### [WHAT YOU NEED TO DO]
Each record below is to be output with no change at all.

--- RECORDS SUPPLIED Enclosed Below ---

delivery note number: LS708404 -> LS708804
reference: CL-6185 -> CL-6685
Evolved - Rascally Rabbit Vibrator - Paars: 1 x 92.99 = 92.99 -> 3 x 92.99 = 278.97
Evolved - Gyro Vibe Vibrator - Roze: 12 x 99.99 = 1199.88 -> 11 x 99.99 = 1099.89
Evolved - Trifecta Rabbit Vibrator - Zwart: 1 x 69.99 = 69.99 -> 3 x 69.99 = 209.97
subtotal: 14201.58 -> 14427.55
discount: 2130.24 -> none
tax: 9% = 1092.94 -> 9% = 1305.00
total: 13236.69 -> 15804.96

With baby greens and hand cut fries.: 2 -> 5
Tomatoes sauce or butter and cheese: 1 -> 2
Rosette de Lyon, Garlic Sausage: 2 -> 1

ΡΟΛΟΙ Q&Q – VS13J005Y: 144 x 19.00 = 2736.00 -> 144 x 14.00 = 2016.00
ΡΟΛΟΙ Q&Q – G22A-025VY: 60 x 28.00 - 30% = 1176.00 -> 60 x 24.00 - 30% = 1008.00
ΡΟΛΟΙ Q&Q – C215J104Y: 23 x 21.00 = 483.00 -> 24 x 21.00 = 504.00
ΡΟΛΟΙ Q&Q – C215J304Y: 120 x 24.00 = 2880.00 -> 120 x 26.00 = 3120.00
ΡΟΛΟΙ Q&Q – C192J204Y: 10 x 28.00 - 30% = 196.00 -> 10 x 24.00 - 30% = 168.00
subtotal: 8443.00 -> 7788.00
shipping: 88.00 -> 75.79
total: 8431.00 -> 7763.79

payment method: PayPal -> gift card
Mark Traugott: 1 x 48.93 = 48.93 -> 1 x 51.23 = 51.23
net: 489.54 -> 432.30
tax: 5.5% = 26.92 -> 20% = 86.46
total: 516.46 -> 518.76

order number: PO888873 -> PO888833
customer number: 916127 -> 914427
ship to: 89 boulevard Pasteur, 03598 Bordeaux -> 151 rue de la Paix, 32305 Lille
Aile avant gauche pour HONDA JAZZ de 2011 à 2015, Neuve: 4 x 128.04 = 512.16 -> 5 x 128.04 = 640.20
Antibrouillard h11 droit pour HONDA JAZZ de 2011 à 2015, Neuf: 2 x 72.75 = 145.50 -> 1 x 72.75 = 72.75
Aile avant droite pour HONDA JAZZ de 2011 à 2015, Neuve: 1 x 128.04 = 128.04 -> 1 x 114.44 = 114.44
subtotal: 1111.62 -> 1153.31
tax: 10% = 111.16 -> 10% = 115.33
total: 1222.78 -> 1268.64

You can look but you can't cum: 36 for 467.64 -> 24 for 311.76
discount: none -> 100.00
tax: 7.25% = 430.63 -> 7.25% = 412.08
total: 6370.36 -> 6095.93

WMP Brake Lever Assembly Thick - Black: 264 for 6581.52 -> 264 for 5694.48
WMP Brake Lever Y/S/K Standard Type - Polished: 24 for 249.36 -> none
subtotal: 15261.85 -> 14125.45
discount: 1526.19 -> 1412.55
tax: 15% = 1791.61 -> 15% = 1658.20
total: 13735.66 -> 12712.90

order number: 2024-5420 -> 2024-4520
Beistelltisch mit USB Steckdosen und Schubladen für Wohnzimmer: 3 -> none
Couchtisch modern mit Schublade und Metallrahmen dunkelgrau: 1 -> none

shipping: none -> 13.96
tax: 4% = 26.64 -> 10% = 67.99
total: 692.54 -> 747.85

--- End of Enclosed RECORDS SUPPLIED ---

### [OUTPUT OF THE TASK]
delivery note number: LS708404 -> LS708804
reference: CL-6185 -> CL-6685
Evolved - Rascally Rabbit Vibrator - Paars: 1 x 92.99 = 92.99 -> 3 x 92.99 = 278.97
Evolved - Gyro Vibe Vibrator - Roze: 12 x 99.99 = 1199.88 -> 11 x 99.99 = 1099.89
Evolved - Trifecta Rabbit Vibrator - Zwart: 1 x 69.99 = 69.99 -> 3 x 69.99 = 209.97
subtotal: 14201.58 -> 14427.55
discount: 2130.24 -> none
tax: 9% = 1092.94 -> 9% = 1305.00
total: 13236.69 -> 15804.96

With baby greens and hand cut fries.: 2 -> 5
Tomatoes sauce or butter and cheese: 1 -> 2
Rosette de Lyon, Garlic Sausage: 2 -> 1

ΡΟΛΟΙ Q&Q – VS13J005Y: 144 x 19.00 = 2736.00 -> 144 x 14.00 = 2016.00
ΡΟΛΟΙ Q&Q – G22A-025VY: 60 x 28.00 - 30% = 1176.00 -> 60 x 24.00 - 30% = 1008.00
ΡΟΛΟΙ Q&Q – C215J104Y: 23 x 21.00 = 483.00 -> 24 x 21.00 = 504.00
ΡΟΛΟΙ Q&Q – C215J304Y: 120 x 24.00 = 2880.00 -> 120 x 26.00 = 3120.00
ΡΟΛΟΙ Q&Q – C192J204Y: 10 x 28.00 - 30% = 196.00 -> 10 x 24.00 - 30% = 168.00
subtotal: 8443.00 -> 7788.00
shipping: 88.00 -> 75.79
total: 8431.00 -> 7763.79

payment method: PayPal -> gift card
Mark Traugott: 1 x 48.93 = 48.93 -> 1 x 51.23 = 51.23
net: 489.54 -> 432.30
tax: 5.5% = 26.92 -> 20% = 86.46
total: 516.46 -> 518.76

order number: PO888873 -> PO888833
customer number: 916127 -> 914427
ship to: 89 boulevard Pasteur, 03598 Bordeaux -> 151 rue de la Paix, 32305 Lille
Aile avant gauche pour HONDA JAZZ de 2011 à 2015, Neuve: 4 x 128.04 = 512.16 -> 5 x 128.04 = 640.20
Antibrouillard h11 droit pour HONDA JAZZ de 2011 à 2015, Neuf: 2 x 72.75 = 145.50 -> 1 x 72.75 = 72.75
Aile avant droite pour HONDA JAZZ de 2011 à 2015, Neuve: 1 x 128.04 = 128.04 -> 1 x 114.44 = 114.44
subtotal: 1111.62 -> 1153.31
tax: 10% = 111.16 -> 10% = 115.33
total: 1222.78 -> 1268.64

You can look but you can't cum: 36 for 467.64 -> 24 for 311.76
discount: none -> 100.00
tax: 7.25% = 430.63 -> 7.25% = 412.08
total: 6370.36 -> 6095.93

WMP Brake Lever Assembly Thick - Black: 264 for 6581.52 -> 264 for 5694.48
WMP Brake Lever Y/S/K Standard Type - Polished: 24 for 249.36 -> none
subtotal: 15261.85 -> 14125.45
discount: 1526.19 -> 1412.55
tax: 15% = 1791.61 -> 15% = 1658.20
total: 13735.66 -> 12712.90

order number: 2024-5420 -> 2024-4520
Beistelltisch mit USB Steckdosen und Schubladen für Wohnzimmer: 3 -> none
Couchtisch modern mit Schublade und Metallrahmen dunkelgrau: 1 -> none

shipping: none -> 13.96
tax: 4% = 26.64 -> 10% = 67.99
total: 692.54 -> 747.85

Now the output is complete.